───── DATA SUPPLIED

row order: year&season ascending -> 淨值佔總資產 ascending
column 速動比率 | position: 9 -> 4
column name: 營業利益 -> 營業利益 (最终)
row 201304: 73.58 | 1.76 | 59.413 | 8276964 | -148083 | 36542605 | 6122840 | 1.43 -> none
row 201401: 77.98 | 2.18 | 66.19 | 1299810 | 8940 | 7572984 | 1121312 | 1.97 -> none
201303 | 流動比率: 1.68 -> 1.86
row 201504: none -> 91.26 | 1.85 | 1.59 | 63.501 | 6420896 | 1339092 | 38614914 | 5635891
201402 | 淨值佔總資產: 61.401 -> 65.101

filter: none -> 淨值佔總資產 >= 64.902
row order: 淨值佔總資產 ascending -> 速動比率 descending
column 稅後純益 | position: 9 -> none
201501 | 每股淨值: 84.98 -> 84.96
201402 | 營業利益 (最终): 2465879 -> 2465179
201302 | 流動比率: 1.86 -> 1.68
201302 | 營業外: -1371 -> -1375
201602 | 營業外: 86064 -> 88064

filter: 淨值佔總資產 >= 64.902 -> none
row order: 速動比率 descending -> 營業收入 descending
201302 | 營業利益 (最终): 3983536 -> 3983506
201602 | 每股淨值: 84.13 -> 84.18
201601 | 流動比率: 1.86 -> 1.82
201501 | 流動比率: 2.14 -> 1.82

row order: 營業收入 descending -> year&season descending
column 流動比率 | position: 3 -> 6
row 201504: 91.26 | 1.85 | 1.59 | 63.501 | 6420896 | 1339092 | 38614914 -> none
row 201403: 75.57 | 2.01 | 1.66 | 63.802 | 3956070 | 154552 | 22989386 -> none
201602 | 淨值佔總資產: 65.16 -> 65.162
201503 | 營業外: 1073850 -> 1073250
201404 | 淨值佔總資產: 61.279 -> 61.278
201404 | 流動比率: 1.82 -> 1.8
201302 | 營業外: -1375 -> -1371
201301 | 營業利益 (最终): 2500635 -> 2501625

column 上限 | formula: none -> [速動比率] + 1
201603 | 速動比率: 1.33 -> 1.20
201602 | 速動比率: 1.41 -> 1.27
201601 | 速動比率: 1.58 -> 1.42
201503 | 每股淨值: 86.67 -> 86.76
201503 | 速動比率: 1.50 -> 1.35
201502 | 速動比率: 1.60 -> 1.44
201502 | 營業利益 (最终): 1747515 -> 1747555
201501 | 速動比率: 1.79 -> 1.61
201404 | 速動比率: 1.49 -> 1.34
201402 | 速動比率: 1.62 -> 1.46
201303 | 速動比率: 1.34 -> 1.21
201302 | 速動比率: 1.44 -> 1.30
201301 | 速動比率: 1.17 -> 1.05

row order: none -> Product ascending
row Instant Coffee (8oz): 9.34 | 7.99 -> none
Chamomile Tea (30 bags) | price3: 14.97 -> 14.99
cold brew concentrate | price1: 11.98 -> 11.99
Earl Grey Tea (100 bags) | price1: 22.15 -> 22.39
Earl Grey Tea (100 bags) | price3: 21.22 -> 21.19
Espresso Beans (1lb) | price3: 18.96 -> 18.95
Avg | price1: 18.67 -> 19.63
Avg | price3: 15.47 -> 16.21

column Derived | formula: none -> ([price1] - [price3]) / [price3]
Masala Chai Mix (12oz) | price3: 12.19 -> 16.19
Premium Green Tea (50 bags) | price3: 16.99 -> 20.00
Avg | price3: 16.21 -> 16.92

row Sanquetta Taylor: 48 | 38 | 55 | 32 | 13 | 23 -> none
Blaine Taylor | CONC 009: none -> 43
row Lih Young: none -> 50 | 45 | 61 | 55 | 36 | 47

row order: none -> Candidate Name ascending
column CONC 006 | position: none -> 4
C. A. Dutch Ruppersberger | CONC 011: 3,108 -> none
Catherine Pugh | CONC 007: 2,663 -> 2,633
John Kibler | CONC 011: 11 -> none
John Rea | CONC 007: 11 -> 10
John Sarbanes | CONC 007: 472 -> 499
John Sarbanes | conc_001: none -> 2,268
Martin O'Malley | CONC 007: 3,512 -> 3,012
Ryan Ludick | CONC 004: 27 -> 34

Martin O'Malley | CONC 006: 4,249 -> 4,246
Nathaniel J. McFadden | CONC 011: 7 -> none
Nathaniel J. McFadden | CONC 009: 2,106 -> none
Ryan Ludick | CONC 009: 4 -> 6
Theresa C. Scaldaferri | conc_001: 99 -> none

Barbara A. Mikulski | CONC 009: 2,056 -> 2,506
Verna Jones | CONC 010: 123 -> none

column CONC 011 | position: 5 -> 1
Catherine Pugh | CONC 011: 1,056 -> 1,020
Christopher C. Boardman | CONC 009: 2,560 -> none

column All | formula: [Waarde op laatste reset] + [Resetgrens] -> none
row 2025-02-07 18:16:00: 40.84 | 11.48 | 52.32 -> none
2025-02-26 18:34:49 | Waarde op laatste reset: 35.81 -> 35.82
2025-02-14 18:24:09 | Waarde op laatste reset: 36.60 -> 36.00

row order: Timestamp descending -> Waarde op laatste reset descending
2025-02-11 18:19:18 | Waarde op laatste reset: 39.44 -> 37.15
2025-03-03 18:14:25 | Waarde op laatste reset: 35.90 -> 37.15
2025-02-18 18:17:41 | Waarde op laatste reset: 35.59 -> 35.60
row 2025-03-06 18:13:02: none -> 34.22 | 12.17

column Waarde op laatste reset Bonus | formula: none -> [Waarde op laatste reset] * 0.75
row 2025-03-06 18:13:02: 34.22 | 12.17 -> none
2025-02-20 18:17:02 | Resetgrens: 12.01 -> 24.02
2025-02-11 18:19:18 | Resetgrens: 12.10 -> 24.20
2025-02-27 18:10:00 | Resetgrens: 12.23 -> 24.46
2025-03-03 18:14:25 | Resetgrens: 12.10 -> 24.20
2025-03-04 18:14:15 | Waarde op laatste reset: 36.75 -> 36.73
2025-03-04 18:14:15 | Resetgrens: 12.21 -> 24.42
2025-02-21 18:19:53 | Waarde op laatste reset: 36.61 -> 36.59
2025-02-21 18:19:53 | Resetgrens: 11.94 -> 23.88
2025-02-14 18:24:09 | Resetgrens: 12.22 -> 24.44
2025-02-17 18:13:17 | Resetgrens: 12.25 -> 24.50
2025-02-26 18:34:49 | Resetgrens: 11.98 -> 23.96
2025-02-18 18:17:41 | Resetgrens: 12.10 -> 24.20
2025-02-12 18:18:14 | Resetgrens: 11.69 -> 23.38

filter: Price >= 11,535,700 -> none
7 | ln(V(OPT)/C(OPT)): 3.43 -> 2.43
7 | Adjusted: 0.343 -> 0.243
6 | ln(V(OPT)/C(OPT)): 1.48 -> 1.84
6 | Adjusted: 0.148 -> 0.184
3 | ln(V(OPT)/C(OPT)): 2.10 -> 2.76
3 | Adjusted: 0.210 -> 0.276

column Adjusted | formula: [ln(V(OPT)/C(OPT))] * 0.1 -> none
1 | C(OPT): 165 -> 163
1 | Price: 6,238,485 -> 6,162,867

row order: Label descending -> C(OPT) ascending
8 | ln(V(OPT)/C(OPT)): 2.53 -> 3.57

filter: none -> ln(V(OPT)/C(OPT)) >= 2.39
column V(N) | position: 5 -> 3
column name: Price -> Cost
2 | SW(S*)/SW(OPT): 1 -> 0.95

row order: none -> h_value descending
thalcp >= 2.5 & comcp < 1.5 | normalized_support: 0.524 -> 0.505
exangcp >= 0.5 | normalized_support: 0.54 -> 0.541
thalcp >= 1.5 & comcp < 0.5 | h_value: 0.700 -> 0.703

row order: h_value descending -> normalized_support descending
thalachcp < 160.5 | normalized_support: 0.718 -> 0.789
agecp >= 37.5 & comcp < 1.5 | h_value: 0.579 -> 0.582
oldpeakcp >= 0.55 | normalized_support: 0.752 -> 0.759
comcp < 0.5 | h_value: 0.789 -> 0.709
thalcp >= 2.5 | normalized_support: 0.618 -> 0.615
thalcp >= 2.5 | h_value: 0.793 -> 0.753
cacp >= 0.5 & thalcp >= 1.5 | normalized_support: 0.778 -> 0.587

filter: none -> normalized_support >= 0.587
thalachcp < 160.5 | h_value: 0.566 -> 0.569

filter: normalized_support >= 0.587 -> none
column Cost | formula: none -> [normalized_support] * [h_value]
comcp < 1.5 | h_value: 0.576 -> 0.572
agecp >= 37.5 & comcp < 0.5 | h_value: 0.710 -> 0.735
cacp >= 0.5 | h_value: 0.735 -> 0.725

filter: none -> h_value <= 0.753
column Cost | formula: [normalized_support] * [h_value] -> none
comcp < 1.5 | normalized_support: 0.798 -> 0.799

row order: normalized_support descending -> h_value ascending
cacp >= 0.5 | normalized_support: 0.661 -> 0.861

──────────

**DIRECTIONS:** Lines containing the string "每股淨值" in the listing: say how many there are, giving only the number.

**SOLUTION TO THE PROBLEM:** 3